Don't take this the wrong way, but highlighting "your" vs. "you're" indicates you really don't understand what we're talking about here. That is a difference of orthography, of spelling, which is completely unintuitive and frankly stupid to speakers of dialects in which those words are pronounced exactly the same way. Any native speaker, however perfect you consider their English, must be taught spelling by rote. All English is "broken" in that regard. (Did you know there are languages where there is no such thing as a spelling bee, because there is exactly one possible way to spell any word?)

But we're not talking about that. We're talking about people who go home every day and speak a real language, one just as proper, correct, consistent, coherent as your own. Just different. Your insistence that your language is "proper" because it is the language used in formal speech by the rich and powerful is, yes, incredibly unaware of your privilege.

And your calling that "silly" is, o irony, quite ignorant. Did you read the article? Did you read these comments? Did you go on Wikipedia and look up AAVE? Southern American English? Appalachian English? These are not broken forms of English, these are forms of English you do not speak. This is all completely uncontroversial among people who study the use of language scientifically.

Frankly, this post makes you look really ignorant of the actual experiences of disadvantaged people in America (of which I am one, by the way). Maybe you should check your assumption privilege.

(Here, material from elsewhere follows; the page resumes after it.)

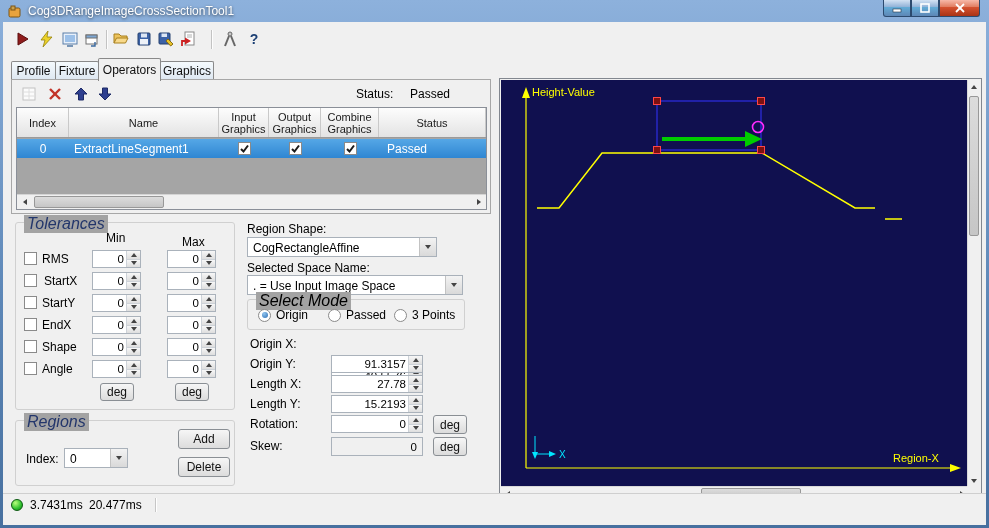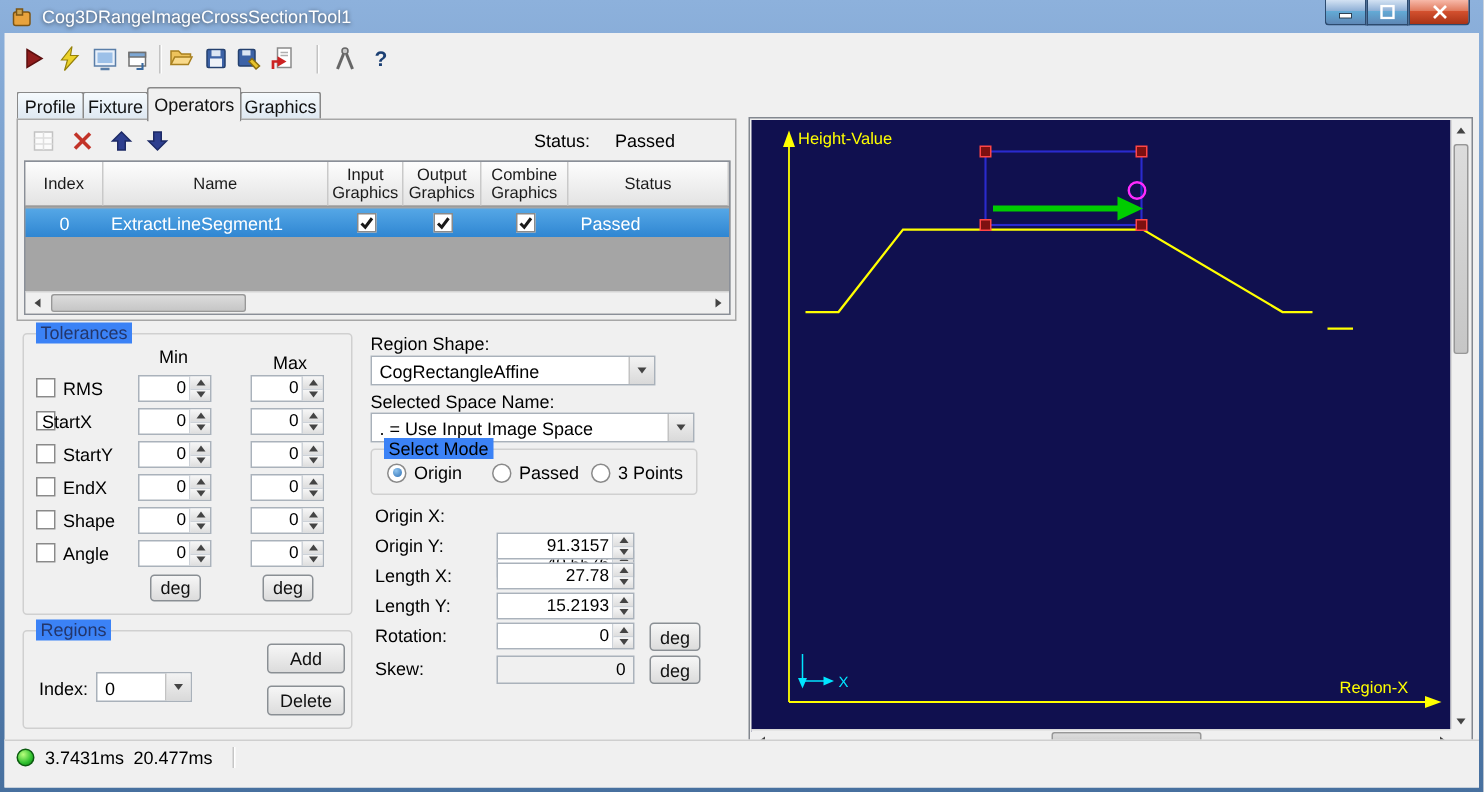"Tolerances" .gtitle { background: #3b82f6 -> #a3a3a3; font-size: 12px -> 16px; font-style: none -> italic }
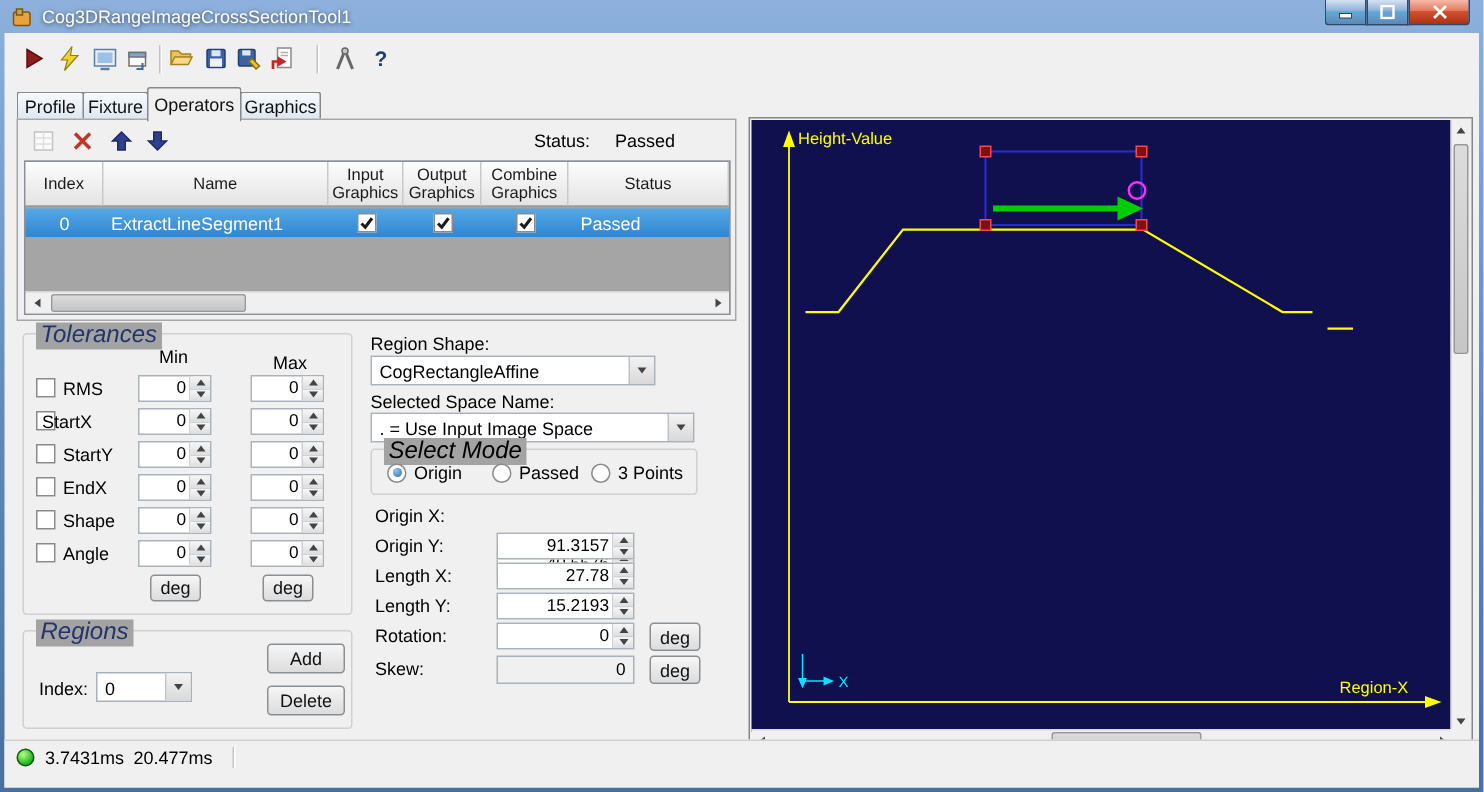"StartX" span.lbl { left: 12px -> 28px }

I like to swear a lot when I'm at home, but that doesn't mean it's proper language for when I'm in the workplace. Why can't my bosses stop oppressing me with their managerial privilege!? :( :(

But by all means, continue the condescending ad hominems, I actually find histrionic people hyperventilating into comment boxes really hilarious.

Your argument seems to rest on the premise that teaching them in Standard English will imply that ebonics is wrong. And that is somehow bad. I, meanwhile, just don't care. The world will not care about their feelings - and the earlier they learn SE, the better.

I am only interested in what is the most effective way to learn SE (any variety that news anchors speak in Anglophone countries).

I want them to succeed outside the area where people speak ebonics. And I think the best way that would be achieved is if they learn proper English at school, full stop. The difference with Spanish is that spanish-speaking kids simply would not understand English. These kids do. It just seems an exercise in protecting their feelings.

P.S. This comes from someone who actually was in an ESL (English Second Language) class in high school. And we actually had native-born black kids there - circa early 90s.

> And I think the best way that would be achieved is if they learn proper English at school, full stop.

Of course you're entitled to an opinion, but this is not the opinion of, among many notable others, the Oakland school board since 1996.

I entreat you to consider that they (and I) might have a good reason that extends beyond "feelings". Perhaps a good reason elaborated upon at length in the article linked at the top of this very page?

>Of course you're entitled to an opinion, but this is not the opinion of, among many notable others, the Oakland school board since 1996.

You do realize the point of that was to tap into bilingual education funding, right?

"but this is not the opinion of, among many notable others, the Oakland school board since 1996."

Yes - and they've been considered a joke because of it since 1996. The decision was "derided and criticized, most notably by Jesse Jackson and Kweisi Mfume who regarded it as an attempt to teach slang to children". So my opinion is shared by many prominent black leaders.

So your answer to my entreaty is "no", then?
Yep :)

There is a very good essay on the topic by David Foster Wallace that someone linked to in the comments. I was pleasantly surprised that he makes exactly the same points as myself (albeit much more eloquently). Do check it out.